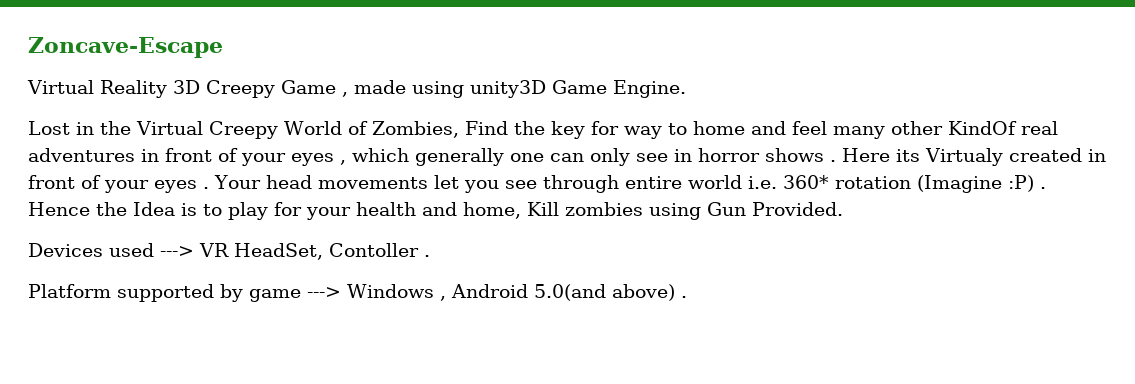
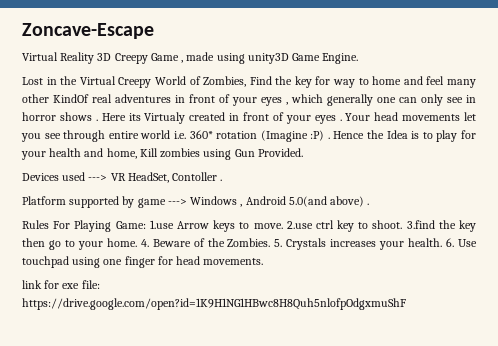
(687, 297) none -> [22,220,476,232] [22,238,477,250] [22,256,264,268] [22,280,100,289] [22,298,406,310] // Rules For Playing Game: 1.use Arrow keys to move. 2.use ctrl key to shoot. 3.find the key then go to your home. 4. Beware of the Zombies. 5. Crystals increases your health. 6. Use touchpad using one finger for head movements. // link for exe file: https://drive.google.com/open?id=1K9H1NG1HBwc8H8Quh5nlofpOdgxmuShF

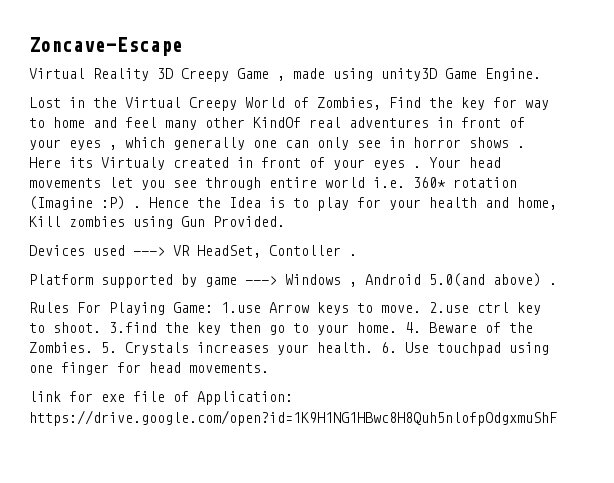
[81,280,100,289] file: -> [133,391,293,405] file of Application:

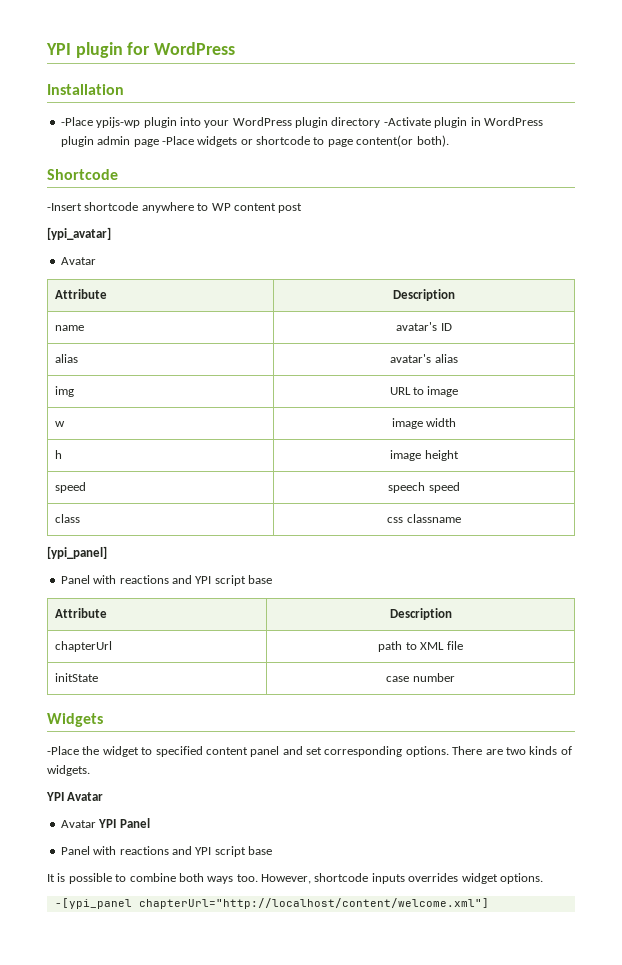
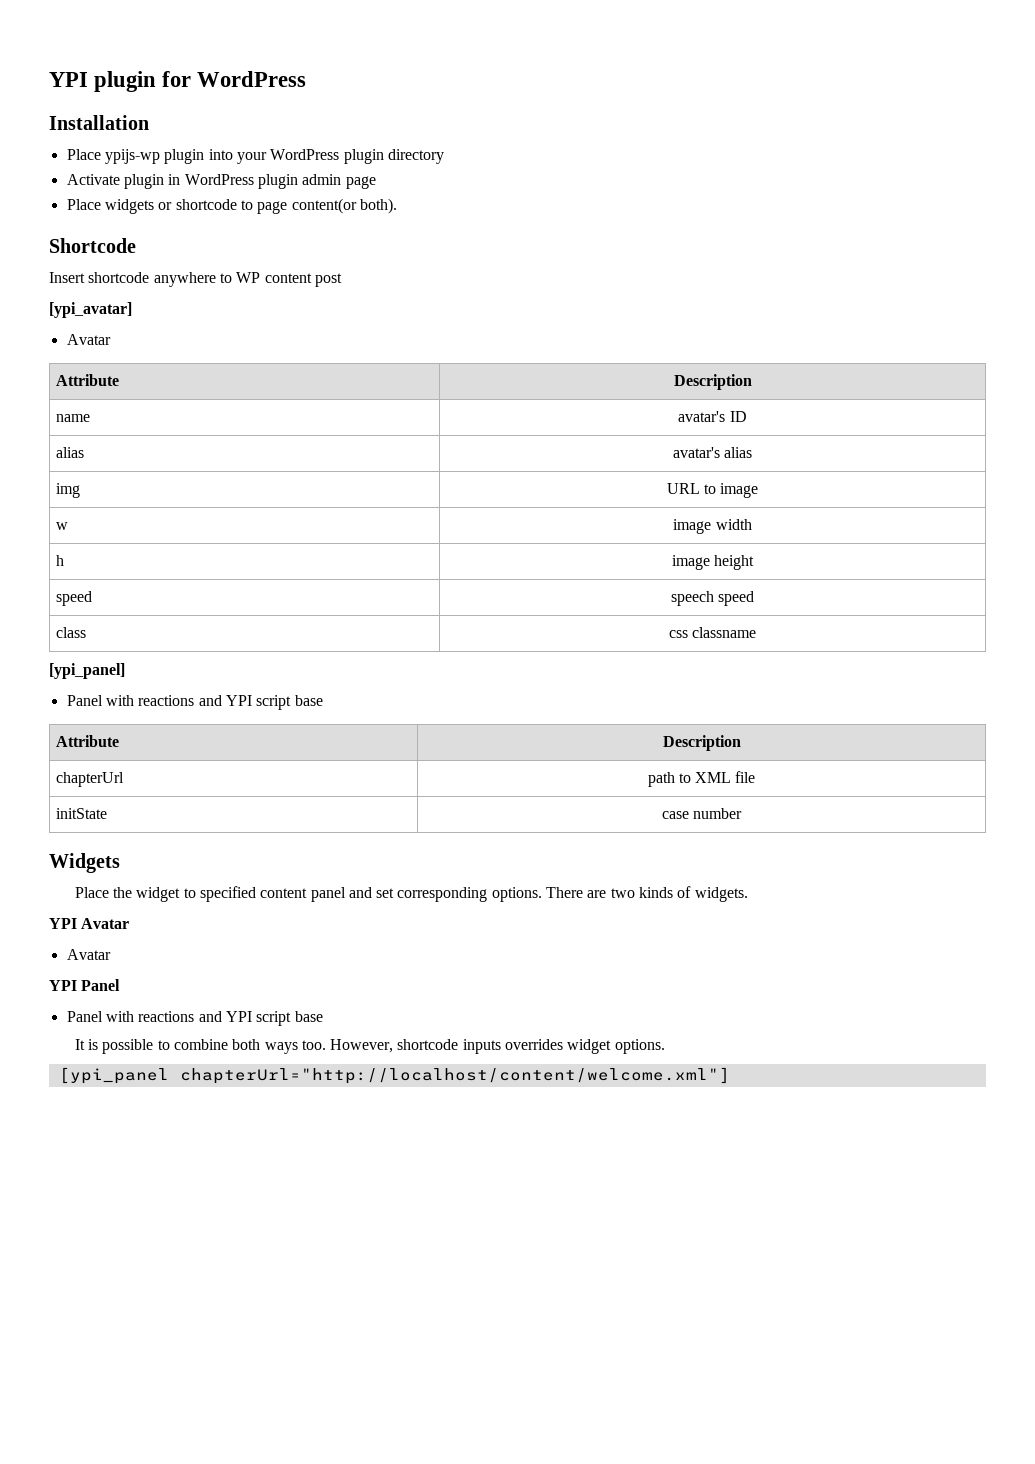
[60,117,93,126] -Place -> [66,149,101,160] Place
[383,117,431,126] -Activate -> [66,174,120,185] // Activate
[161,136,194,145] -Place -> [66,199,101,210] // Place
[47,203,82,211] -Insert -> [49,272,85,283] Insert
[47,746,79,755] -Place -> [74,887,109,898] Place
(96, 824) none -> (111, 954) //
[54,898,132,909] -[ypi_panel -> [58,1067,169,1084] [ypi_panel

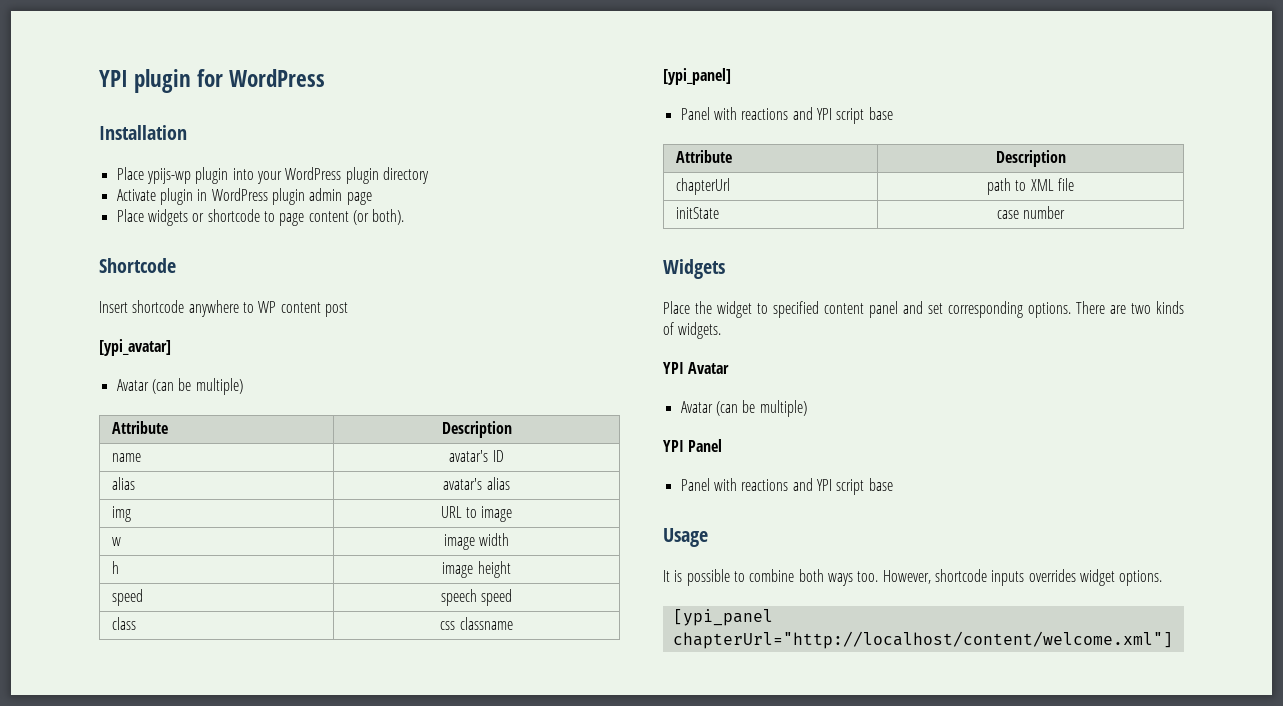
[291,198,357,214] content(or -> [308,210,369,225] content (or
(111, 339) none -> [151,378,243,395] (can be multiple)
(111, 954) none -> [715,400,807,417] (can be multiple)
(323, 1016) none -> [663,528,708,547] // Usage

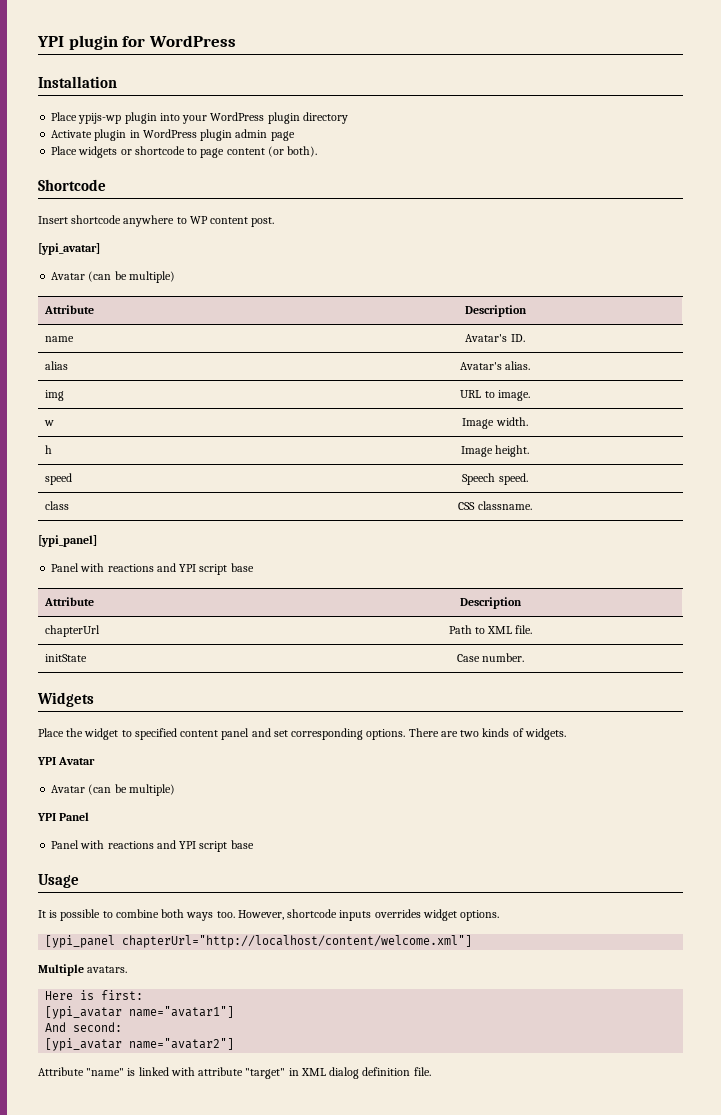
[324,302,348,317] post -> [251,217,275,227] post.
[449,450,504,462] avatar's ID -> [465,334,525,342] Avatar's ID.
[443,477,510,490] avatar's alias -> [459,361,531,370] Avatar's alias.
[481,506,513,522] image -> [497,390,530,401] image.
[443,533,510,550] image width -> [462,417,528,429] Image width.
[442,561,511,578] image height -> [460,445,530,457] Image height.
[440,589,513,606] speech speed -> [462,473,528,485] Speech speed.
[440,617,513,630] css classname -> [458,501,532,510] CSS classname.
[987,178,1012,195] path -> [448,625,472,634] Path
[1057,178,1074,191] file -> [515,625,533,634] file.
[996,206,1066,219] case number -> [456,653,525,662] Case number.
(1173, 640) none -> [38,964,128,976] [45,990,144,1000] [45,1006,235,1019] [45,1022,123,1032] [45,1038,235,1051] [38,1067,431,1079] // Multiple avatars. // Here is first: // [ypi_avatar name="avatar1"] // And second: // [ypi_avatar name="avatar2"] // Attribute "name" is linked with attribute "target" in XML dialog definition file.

--

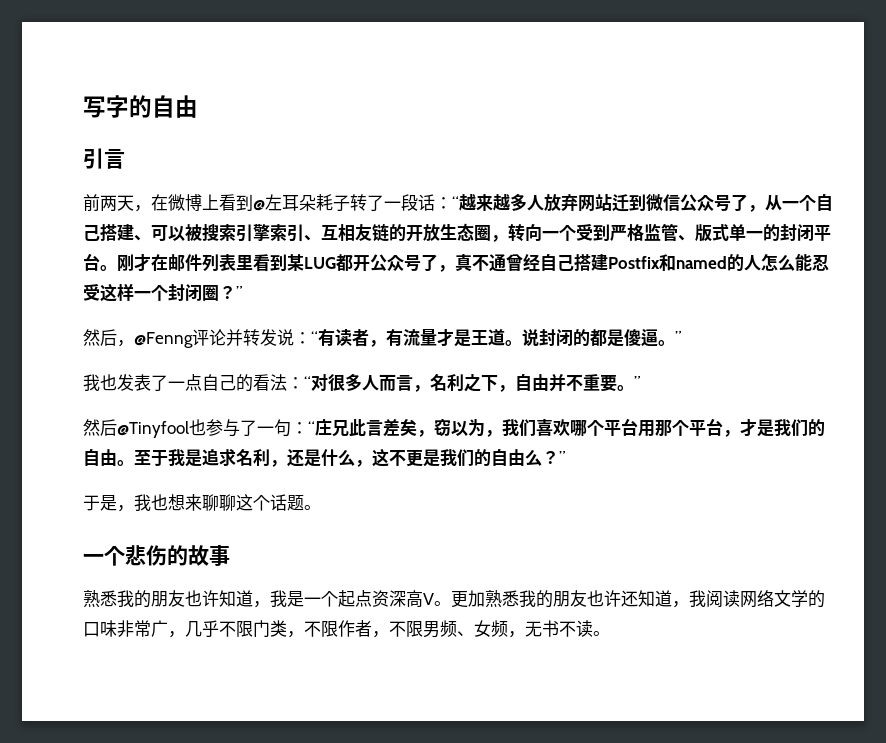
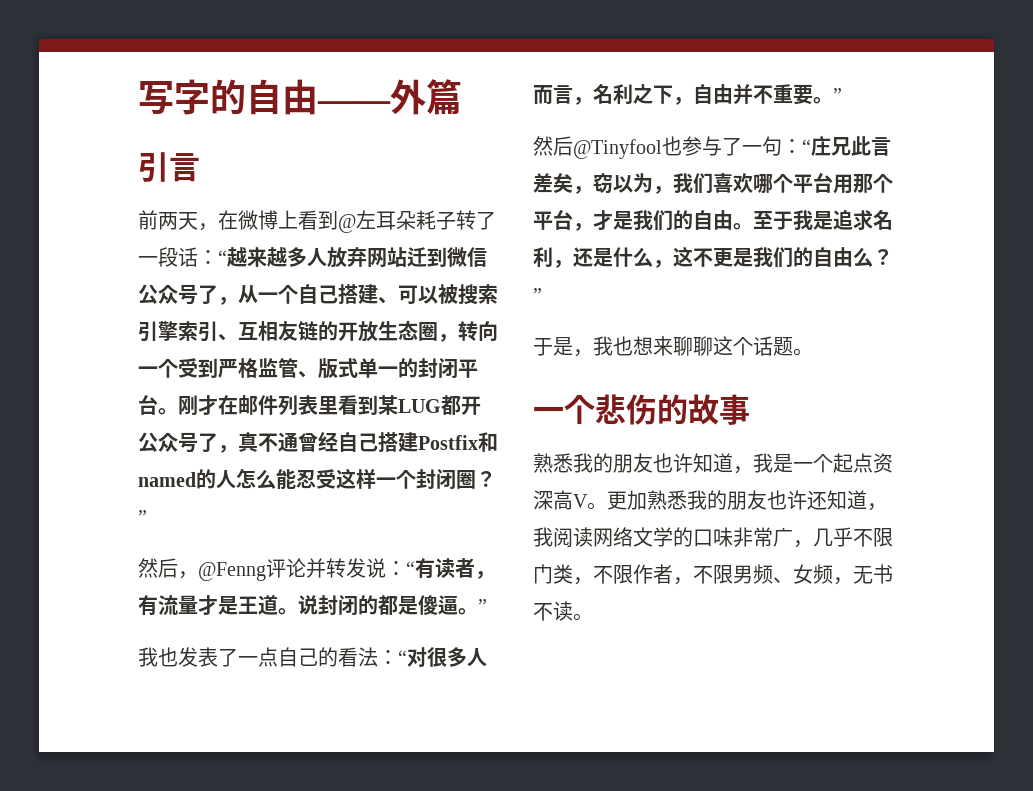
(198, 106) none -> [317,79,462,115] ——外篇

---

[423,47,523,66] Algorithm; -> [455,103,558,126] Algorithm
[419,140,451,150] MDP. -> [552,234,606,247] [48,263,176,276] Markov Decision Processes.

(Required work) Take the line above containing "[1057,178,1074,191] file ->", the line containing "(1173, 640) none", and all lines in between, and copy them exactly without anything else.

(Task result)
[1057,178,1074,191] file -> [515,625,533,634] file.
[996,206,1066,219] case number -> [456,653,525,662] Case number.
(1173, 640) none -> [38,964,128,976] [45,990,144,1000] [45,1006,235,1019] [45,1022,123,1032] [45,1038,235,1051] [38,1067,431,1079] // Multiple avatars. // Here is first: // [ypi_avatar name="avatar1"] // And second: // [ypi_avatar name="avatar2"] // Attribute "name" is linked with attribute "target" in XML dialog definition file.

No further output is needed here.